Node handles the Event Loop mostly on a single thread rotating through multiple queues. Operations with high complexity, large json parsing, applying logic over huge arrays, unsafe regex queries, and large IO operations are some of the operations that can cause the Event Loop to stall. Avoid this off-loading CPU intensive tasks to a dedicated service (e.g. job server), or breaking long tasks into small steps then using the Worker Pool are some examples of how to avoid blocking the Event Loop.

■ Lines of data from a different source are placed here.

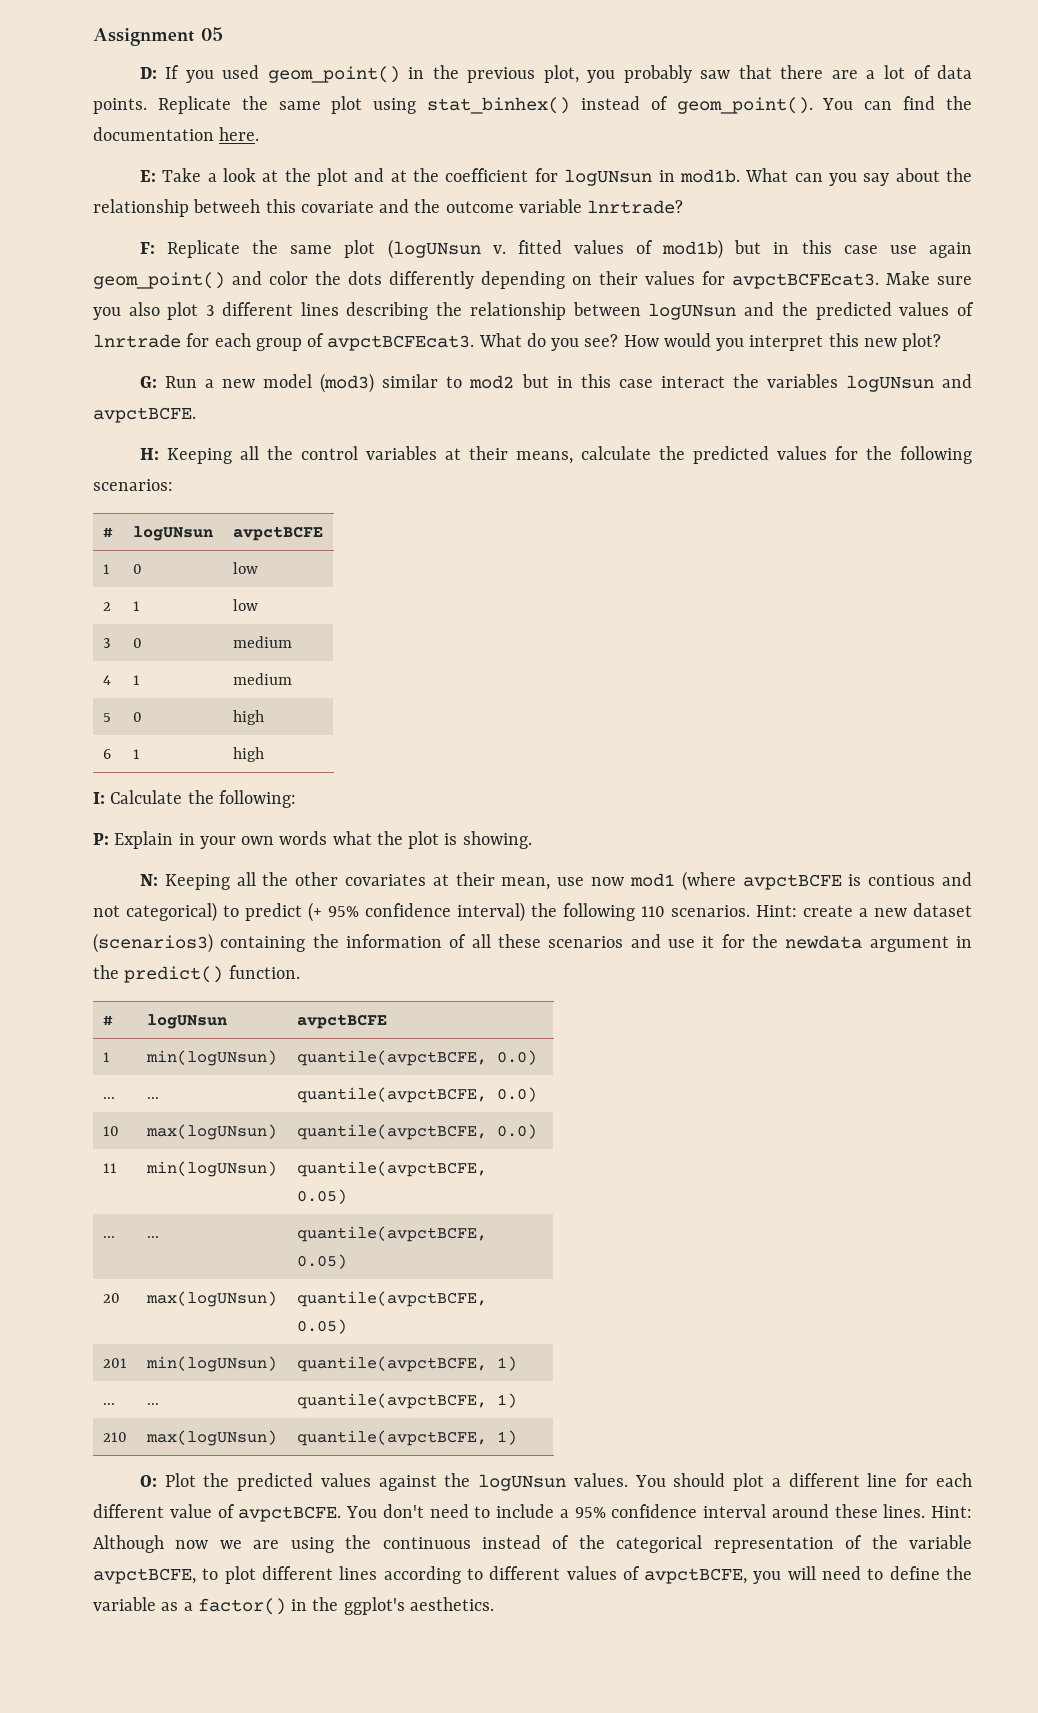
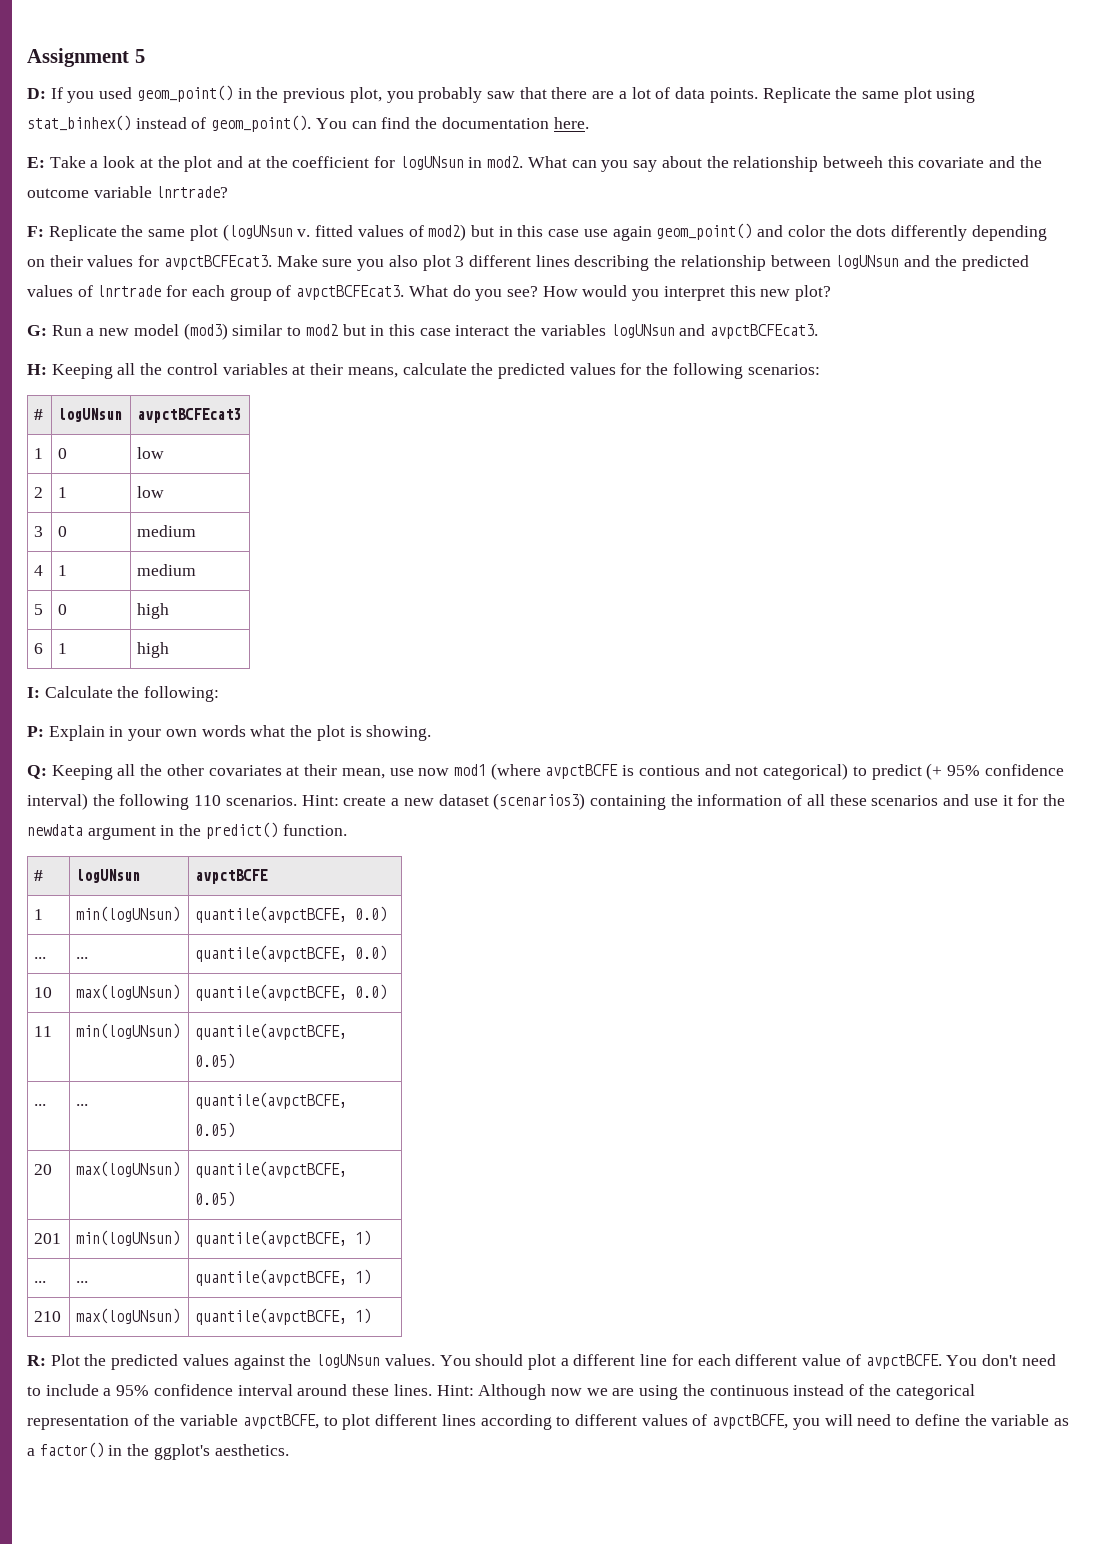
- Assignment 05
+ Assignment 5
- E: Take a look at the plot and at the coefficient for logUNsun in mod1b.
+ E: Take a look at the plot and at the coefficient for logUNsun in mod2.
- F: Replicate the same plot (logUNsun v. fitted values of mod1b) but in this case use again geom_point() and color the dots differently depending on their values for avpctBCFEcat3.
+ F: Replicate the same plot (logUNsun v. fitted values of mod2) but in this case use again geom_point() and color the dots differently depending on their values for avpctBCFEcat3.
- G: Run a new model (mod3) similar to mod2 but in this case interact the variables logUNsun and avpctBCFE.
+ G: Run a new model (mod3) similar to mod2 but in this case interact the variables logUNsun and avpctBCFEcat3.
  H: Keeping all the control variables at their means, calculate the predicted values for the following scenarios:
- # | logUNsun | avpctBCFE
+ # | logUNsun | avpctBCFEcat3
- N: Keeping all the other covariates at their mean, use now mod1 (where avpctBCFE is contious and not categorical) to predict (+ 95% confidence interval) the following 110 scenarios.
+ Q: Keeping all the other covariates at their mean, use now mod1 (where avpctBCFE is contious and not categorical) to predict (+ 95% confidence interval) the following 110 scenarios.
- O: Plot the predicted values against the logUNsun values.
+ R: Plot the predicted values against the logUNsun values.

Example: blocking the event loop

Let's take a look at an example from Node Clinic.

function sleep (ms) {
  const future = Date.now() + ms
  while (Date.now() < future);
}

server.get('/', (req, res, next) => {
  sleep(30)
  res.send({})
  next()
})

And when we benchmark this app, we start to see the latency caused by the long while loop.

Run the benchmark

clinic doctor --on-port 'autocannon localhost:$PORT' -- node slow-event-loop

The results

┌─────────┬────────┬────────┬────────┬────────┬───────────┬──────────┬───────────┐
│ Stat    │ 2.5%   │ 50%    │ 97.5%  │ 99%    │ Avg       │ Stdev    │ Max       │
├─────────┼────────┼────────┼────────┼────────┼───────────┼──────────┼───────────┤
│ Latency │ 270 ms │ 300 ms │ 328 ms │ 331 ms │ 300.56 ms │ 38.55 ms │ 577.05 ms │
└─────────┴────────┴────────┴────────┴────────┴───────────┴──────────┴───────────┘
┌───────────┬─────────┬─────────┬─────────┬────────┬─────────┬───────┬─────────┐
│ Stat      │ 1%      │ 2.5%    │ 50%     │ 97.5%  │ Avg     │ Stdev │ Min     │
├───────────┼─────────┼─────────┼─────────┼────────┼─────────┼───────┼─────────┤
│ Req/Sec   │ 31      │ 31      │ 33      │ 34     │ 32.71   │ 1.01  │ 31      │
├───────────┼─────────┼─────────┼─────────┼────────┼─────────┼───────┼─────────┤

Image of the Event Loop

Event Loop

"Here's a good rule of thumb for keeping your Node server speedy: Node is fast when the work associated with each client at any given time is 'small'."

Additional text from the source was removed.